● **What you will do**: Restating every entry exactly is the whole task.
----
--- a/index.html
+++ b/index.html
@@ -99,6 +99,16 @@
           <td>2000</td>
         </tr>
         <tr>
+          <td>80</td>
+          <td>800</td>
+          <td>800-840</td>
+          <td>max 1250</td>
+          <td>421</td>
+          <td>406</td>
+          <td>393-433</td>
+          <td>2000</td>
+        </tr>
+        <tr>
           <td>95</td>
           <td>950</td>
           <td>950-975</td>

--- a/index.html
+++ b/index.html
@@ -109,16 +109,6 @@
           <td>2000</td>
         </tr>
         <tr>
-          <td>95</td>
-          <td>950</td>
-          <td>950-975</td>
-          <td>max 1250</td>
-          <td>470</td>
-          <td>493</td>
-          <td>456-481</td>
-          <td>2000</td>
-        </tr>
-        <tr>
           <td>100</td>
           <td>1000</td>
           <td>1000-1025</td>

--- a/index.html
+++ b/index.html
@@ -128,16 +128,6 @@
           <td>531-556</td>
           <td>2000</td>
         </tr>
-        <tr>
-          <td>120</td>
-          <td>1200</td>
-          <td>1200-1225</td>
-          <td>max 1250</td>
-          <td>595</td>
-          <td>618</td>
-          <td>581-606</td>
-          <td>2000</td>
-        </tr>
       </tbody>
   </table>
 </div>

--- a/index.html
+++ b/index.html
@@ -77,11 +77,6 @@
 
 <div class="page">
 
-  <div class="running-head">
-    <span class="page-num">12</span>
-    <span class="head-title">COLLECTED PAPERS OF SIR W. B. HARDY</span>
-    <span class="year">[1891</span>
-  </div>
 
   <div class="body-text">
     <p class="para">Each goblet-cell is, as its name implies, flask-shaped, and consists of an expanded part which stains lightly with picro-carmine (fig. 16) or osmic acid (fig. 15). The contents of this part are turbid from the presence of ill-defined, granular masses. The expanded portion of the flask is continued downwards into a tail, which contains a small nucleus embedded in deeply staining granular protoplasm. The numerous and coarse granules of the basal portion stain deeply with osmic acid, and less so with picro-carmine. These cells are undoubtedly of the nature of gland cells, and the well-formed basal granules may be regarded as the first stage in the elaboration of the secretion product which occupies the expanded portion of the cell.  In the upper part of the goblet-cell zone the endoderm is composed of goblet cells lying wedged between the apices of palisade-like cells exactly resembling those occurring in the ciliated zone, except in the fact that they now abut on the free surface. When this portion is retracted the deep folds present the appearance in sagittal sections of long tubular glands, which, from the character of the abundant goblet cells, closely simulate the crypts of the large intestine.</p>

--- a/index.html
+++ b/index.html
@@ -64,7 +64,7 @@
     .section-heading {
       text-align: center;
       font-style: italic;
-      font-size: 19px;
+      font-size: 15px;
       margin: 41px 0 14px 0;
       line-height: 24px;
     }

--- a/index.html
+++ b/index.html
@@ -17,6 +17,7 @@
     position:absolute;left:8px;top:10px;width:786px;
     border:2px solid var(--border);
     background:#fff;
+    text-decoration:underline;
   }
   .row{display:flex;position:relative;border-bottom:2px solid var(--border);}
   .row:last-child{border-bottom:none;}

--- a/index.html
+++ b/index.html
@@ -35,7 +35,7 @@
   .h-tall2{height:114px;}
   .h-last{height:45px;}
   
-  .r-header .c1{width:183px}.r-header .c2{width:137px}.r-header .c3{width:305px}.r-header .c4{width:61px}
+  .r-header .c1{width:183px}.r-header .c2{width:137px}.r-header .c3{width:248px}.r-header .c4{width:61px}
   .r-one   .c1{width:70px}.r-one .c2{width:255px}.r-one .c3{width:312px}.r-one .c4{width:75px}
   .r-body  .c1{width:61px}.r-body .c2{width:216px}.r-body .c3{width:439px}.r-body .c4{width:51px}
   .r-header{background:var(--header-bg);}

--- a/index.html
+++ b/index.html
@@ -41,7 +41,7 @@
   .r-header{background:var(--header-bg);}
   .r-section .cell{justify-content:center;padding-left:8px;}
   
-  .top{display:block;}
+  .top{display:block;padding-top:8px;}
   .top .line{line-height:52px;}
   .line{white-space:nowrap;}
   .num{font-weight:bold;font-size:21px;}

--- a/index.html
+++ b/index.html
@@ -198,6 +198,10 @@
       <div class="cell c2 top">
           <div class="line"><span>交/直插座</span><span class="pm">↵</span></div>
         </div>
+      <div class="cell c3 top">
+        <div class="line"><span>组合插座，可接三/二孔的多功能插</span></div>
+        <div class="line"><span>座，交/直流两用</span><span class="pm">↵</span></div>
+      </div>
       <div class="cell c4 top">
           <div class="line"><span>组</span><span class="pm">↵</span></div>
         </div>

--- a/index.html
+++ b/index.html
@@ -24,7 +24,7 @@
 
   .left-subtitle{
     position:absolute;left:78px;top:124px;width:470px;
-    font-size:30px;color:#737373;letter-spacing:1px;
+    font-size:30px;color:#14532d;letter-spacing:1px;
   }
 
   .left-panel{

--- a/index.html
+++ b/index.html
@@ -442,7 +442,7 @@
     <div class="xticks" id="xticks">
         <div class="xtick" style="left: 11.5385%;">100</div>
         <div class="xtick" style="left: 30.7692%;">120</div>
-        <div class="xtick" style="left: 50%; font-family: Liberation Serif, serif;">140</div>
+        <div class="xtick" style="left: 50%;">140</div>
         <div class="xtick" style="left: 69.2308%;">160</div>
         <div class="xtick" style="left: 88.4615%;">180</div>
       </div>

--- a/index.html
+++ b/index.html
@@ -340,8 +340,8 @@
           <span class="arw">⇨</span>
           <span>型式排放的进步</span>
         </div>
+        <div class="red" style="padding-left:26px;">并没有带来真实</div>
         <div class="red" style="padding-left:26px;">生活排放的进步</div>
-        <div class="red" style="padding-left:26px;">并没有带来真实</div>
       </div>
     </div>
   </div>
----
● **Result below**:
--- a/index.html
+++ b/index.html
@@ -99,6 +99,16 @@
           <td>2000</td>
         </tr>
         <tr>
+          <td>80</td>
+          <td>800</td>
+          <td>800-840</td>
+          <td>max 1250</td>
+          <td>421</td>
+          <td>406</td>
+          <td>393-433</td>
+          <td>2000</td>
+        </tr>
+        <tr>
           <td>95</td>
           <td>950</td>
           <td>950-975</td>

--- a/index.html
+++ b/index.html
@@ -109,16 +109,6 @@
           <td>2000</td>
         </tr>
         <tr>
-          <td>95</td>
-          <td>950</td>
-          <td>950-975</td>
-          <td>max 1250</td>
-          <td>470</td>
-          <td>493</td>
-          <td>456-481</td>
-          <td>2000</td>
-        </tr>
-        <tr>
           <td>100</td>
           <td>1000</td>
           <td>1000-1025</td>

--- a/index.html
+++ b/index.html
@@ -128,16 +128,6 @@
           <td>531-556</td>
           <td>2000</td>
         </tr>
-        <tr>
-          <td>120</td>
-          <td>1200</td>
-          <td>1200-1225</td>
-          <td>max 1250</td>
-          <td>595</td>
-          <td>618</td>
-          <td>581-606</td>
-          <td>2000</td>
-        </tr>
       </tbody>
   </table>
 </div>

--- a/index.html
+++ b/index.html
@@ -77,11 +77,6 @@
 
 <div class="page">
 
-  <div class="running-head">
-    <span class="page-num">12</span>
-    <span class="head-title">COLLECTED PAPERS OF SIR W. B. HARDY</span>
-    <span class="year">[1891</span>
-  </div>
 
   <div class="body-text">
     <p class="para">Each goblet-cell is, as its name implies, flask-shaped, and consists of an expanded part which stains lightly with picro-carmine (fig. 16) or osmic acid (fig. 15). The contents of this part are turbid from the presence of ill-defined, granular masses. The expanded portion of the flask is continued downwards into a tail, which contains a small nucleus embedded in deeply staining granular protoplasm. The numerous and coarse granules of the basal portion stain deeply with osmic acid, and less so with picro-carmine. These cells are undoubtedly of the nature of gland cells, and the well-formed basal granules may be regarded as the first stage in the elaboration of the secretion product which occupies the expanded portion of the cell.  In the upper part of the goblet-cell zone the endoderm is composed of goblet cells lying wedged between the apices of palisade-like cells exactly resembling those occurring in the ciliated zone, except in the fact that they now abut on the free surface. When this portion is retracted the deep folds present the appearance in sagittal sections of long tubular glands, which, from the character of the abundant goblet cells, closely simulate the crypts of the large intestine.</p>

--- a/index.html
+++ b/index.html
@@ -64,7 +64,7 @@
     .section-heading {
       text-align: center;
       font-style: italic;
-      font-size: 19px;
+      font-size: 15px;
       margin: 41px 0 14px 0;
       line-height: 24px;
     }

--- a/index.html
+++ b/index.html
@@ -17,6 +17,7 @@
     position:absolute;left:8px;top:10px;width:786px;
     border:2px solid var(--border);
     background:#fff;
+    text-decoration:underline;
   }
   .row{display:flex;position:relative;border-bottom:2px solid var(--border);}
   .row:last-child{border-bottom:none;}

--- a/index.html
+++ b/index.html
@@ -35,7 +35,7 @@
   .h-tall2{height:114px;}
   .h-last{height:45px;}
   
-  .r-header .c1{width:183px}.r-header .c2{width:137px}.r-header .c3{width:305px}.r-header .c4{width:61px}
+  .r-header .c1{width:183px}.r-header .c2{width:137px}.r-header .c3{width:248px}.r-header .c4{width:61px}
   .r-one   .c1{width:70px}.r-one .c2{width:255px}.r-one .c3{width:312px}.r-one .c4{width:75px}
   .r-body  .c1{width:61px}.r-body .c2{width:216px}.r-body .c3{width:439px}.r-body .c4{width:51px}
   .r-header{background:var(--header-bg);}

--- a/index.html
+++ b/index.html
@@ -41,7 +41,7 @@
   .r-header{background:var(--header-bg);}
   .r-section .cell{justify-content:center;padding-left:8px;}
   
-  .top{display:block;}
+  .top{display:block;padding-top:8px;}
   .top .line{line-height:52px;}
   .line{white-space:nowrap;}
   .num{font-weight:bold;font-size:21px;}

--- a/index.html
+++ b/index.html
@@ -198,6 +198,10 @@
       <div class="cell c2 top">
           <div class="line"><span>交/直插座</span><span class="pm">↵</span></div>
         </div>
+      <div class="cell c3 top">
+        <div class="line"><span>组合插座，可接三/二孔的多功能插</span></div>
+        <div class="line"><span>座，交/直流两用</span><span class="pm">↵</span></div>
+      </div>
       <div class="cell c4 top">
           <div class="line"><span>组</span><span class="pm">↵</span></div>
         </div>

--- a/index.html
+++ b/index.html
@@ -24,7 +24,7 @@
 
   .left-subtitle{
     position:absolute;left:78px;top:124px;width:470px;
-    font-size:30px;color:#737373;letter-spacing:1px;
+    font-size:30px;color:#14532d;letter-spacing:1px;
   }
 
   .left-panel{

--- a/index.html
+++ b/index.html
@@ -442,7 +442,7 @@
     <div class="xticks" id="xticks">
         <div class="xtick" style="left: 11.5385%;">100</div>
         <div class="xtick" style="left: 30.7692%;">120</div>
-        <div class="xtick" style="left: 50%; font-family: Liberation Serif, serif;">140</div>
+        <div class="xtick" style="left: 50%;">140</div>
         <div class="xtick" style="left: 69.2308%;">160</div>
         <div class="xtick" style="left: 88.4615%;">180</div>
       </div>

--- a/index.html
+++ b/index.html
@@ -340,8 +340,8 @@
           <span class="arw">⇨</span>
           <span>型式排放的进步</span>
         </div>
+        <div class="red" style="padding-left:26px;">并没有带来真实</div>
         <div class="red" style="padding-left:26px;">生活排放的进步</div>
-        <div class="red" style="padding-left:26px;">并没有带来真实</div>
       </div>
     </div>
   </div>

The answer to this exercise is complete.